▶ [Records for processing]:
▬▬▬▬▬▬

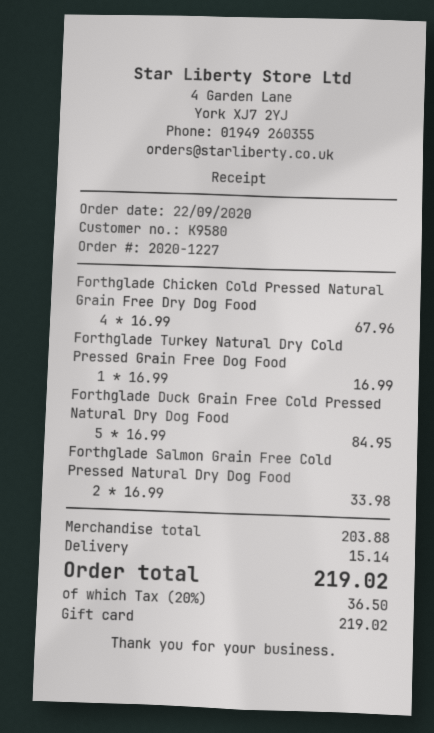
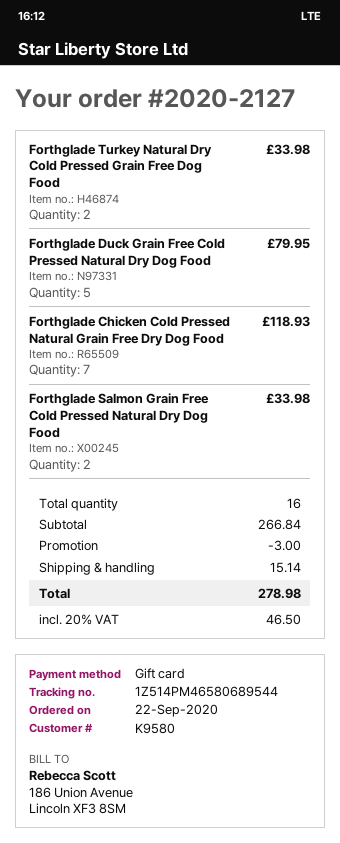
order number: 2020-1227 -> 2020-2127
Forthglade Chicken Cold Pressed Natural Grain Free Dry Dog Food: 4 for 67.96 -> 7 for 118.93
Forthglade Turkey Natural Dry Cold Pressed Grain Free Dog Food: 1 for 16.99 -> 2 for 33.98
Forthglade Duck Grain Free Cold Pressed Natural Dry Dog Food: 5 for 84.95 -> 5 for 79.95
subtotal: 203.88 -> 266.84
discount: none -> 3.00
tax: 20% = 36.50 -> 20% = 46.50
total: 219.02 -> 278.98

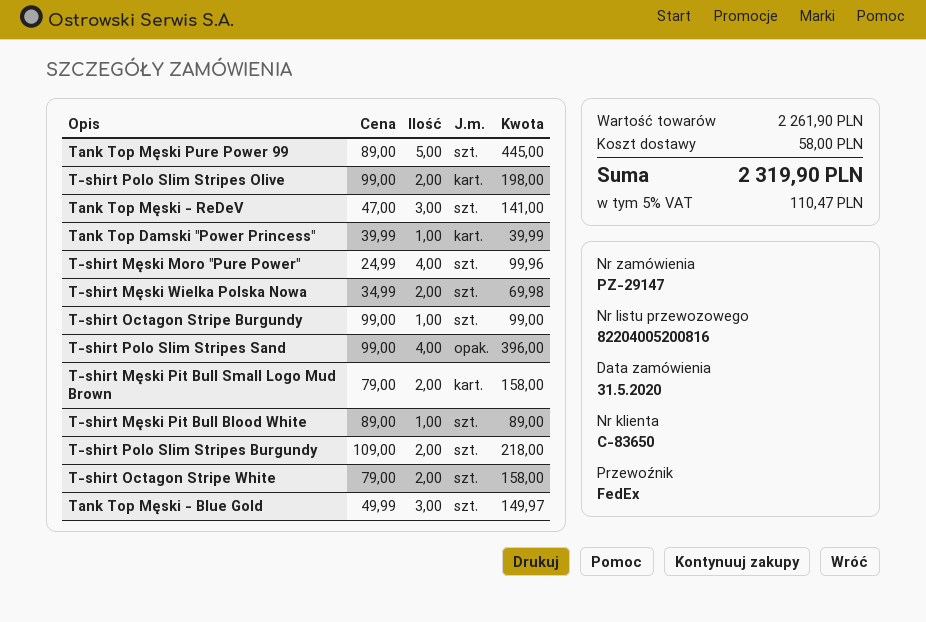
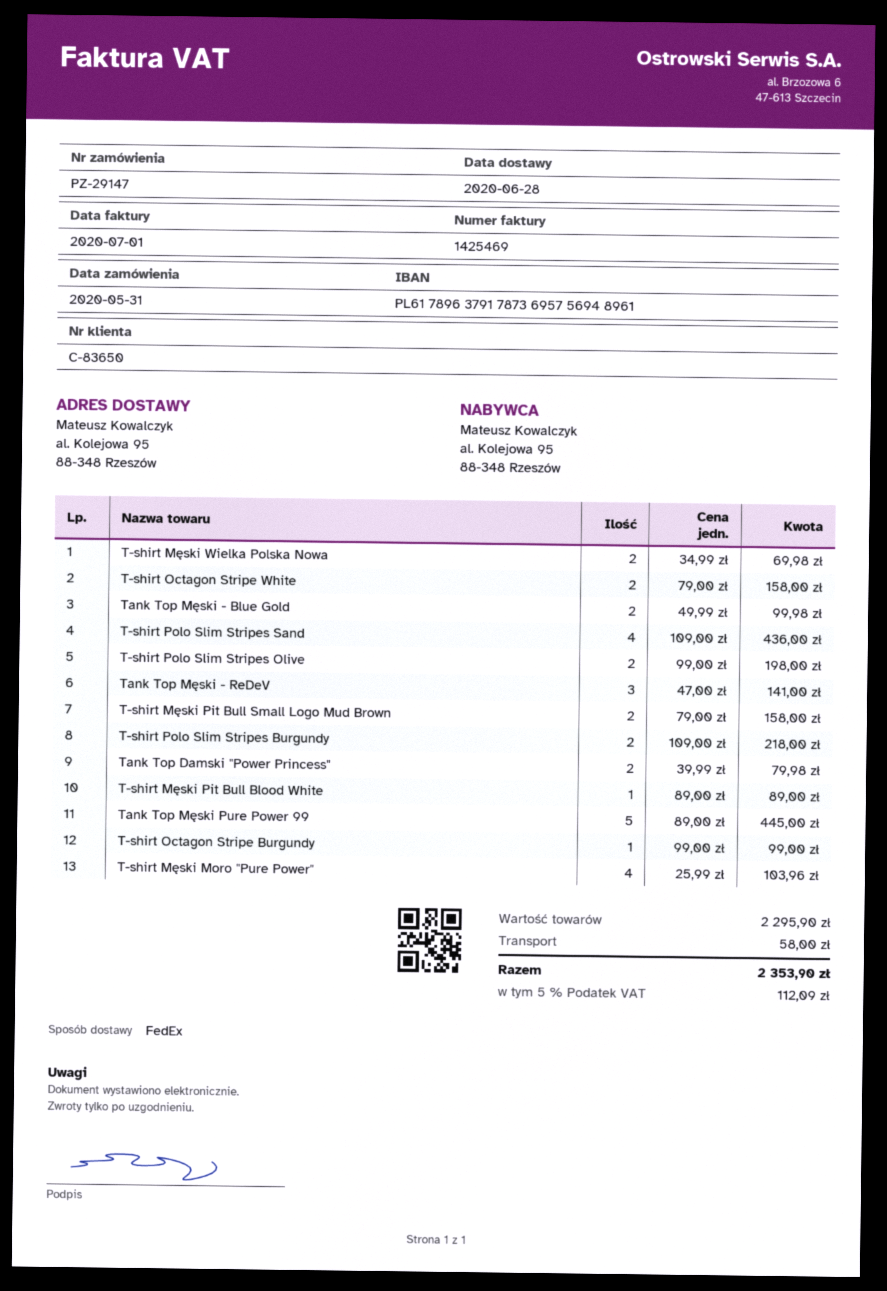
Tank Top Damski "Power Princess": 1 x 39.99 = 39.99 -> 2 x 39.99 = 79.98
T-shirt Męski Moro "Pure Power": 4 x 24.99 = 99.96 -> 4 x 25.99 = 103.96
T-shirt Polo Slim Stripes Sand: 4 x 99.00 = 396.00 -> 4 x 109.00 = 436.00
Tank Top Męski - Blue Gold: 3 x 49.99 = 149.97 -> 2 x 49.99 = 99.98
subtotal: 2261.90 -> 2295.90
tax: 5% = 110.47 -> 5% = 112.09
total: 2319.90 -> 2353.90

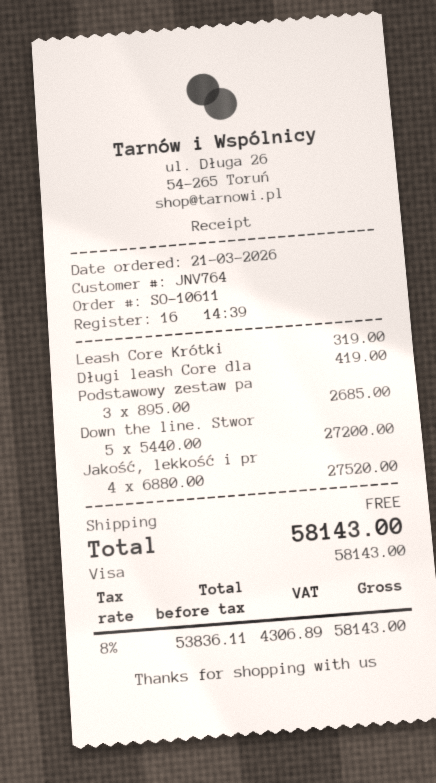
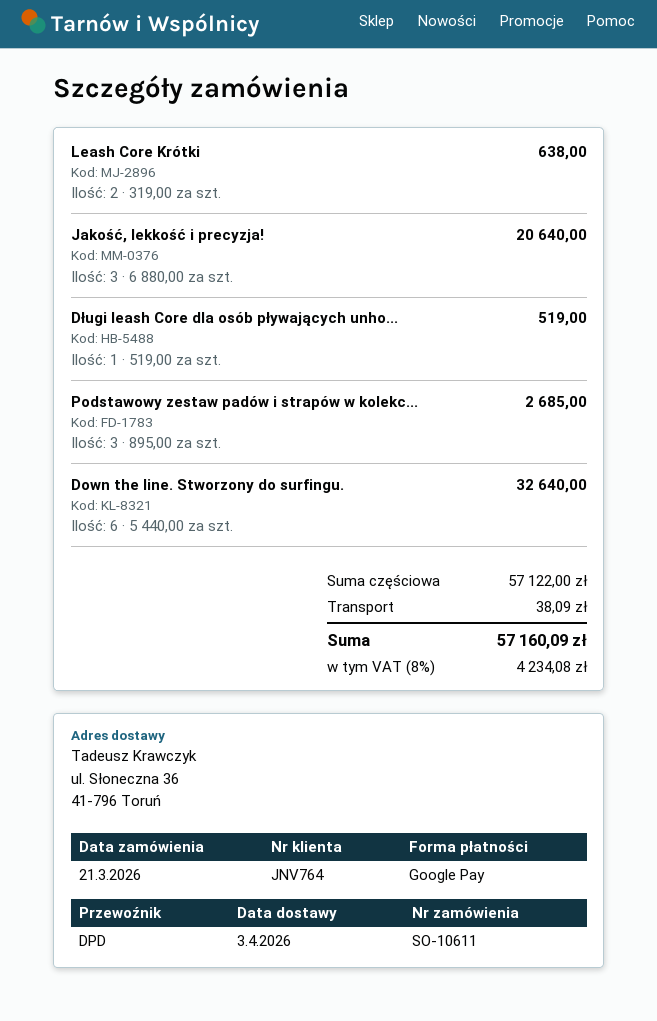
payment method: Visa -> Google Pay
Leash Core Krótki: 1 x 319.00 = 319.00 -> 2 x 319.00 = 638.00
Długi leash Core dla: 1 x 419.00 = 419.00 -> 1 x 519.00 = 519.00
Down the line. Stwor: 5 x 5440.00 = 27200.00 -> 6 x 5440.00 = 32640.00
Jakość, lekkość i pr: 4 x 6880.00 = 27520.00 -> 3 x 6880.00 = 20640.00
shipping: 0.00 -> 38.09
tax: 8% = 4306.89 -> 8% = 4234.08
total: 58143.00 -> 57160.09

▬▬▬▬▬▬

▶ [Aim of the exercise]:
A clean copy is needed of the lines in the listing above from the one with "T-shirt Męski Moro" through the one with "payment method: Visa -> Google Pay", exact in every word and free of pictures.

▶ [Reply]:
T-shirt Męski Moro "Pure Power": 4 x 24.99 = 99.96 -> 4 x 25.99 = 103.96
T-shirt Polo Slim Stripes Sand: 4 x 99.00 = 396.00 -> 4 x 109.00 = 436.00
Tank Top Męski - Blue Gold: 3 x 49.99 = 149.97 -> 2 x 49.99 = 99.98
subtotal: 2261.90 -> 2295.90
tax: 5% = 110.47 -> 5% = 112.09
total: 2319.90 -> 2353.90

payment method: Visa -> Google Pay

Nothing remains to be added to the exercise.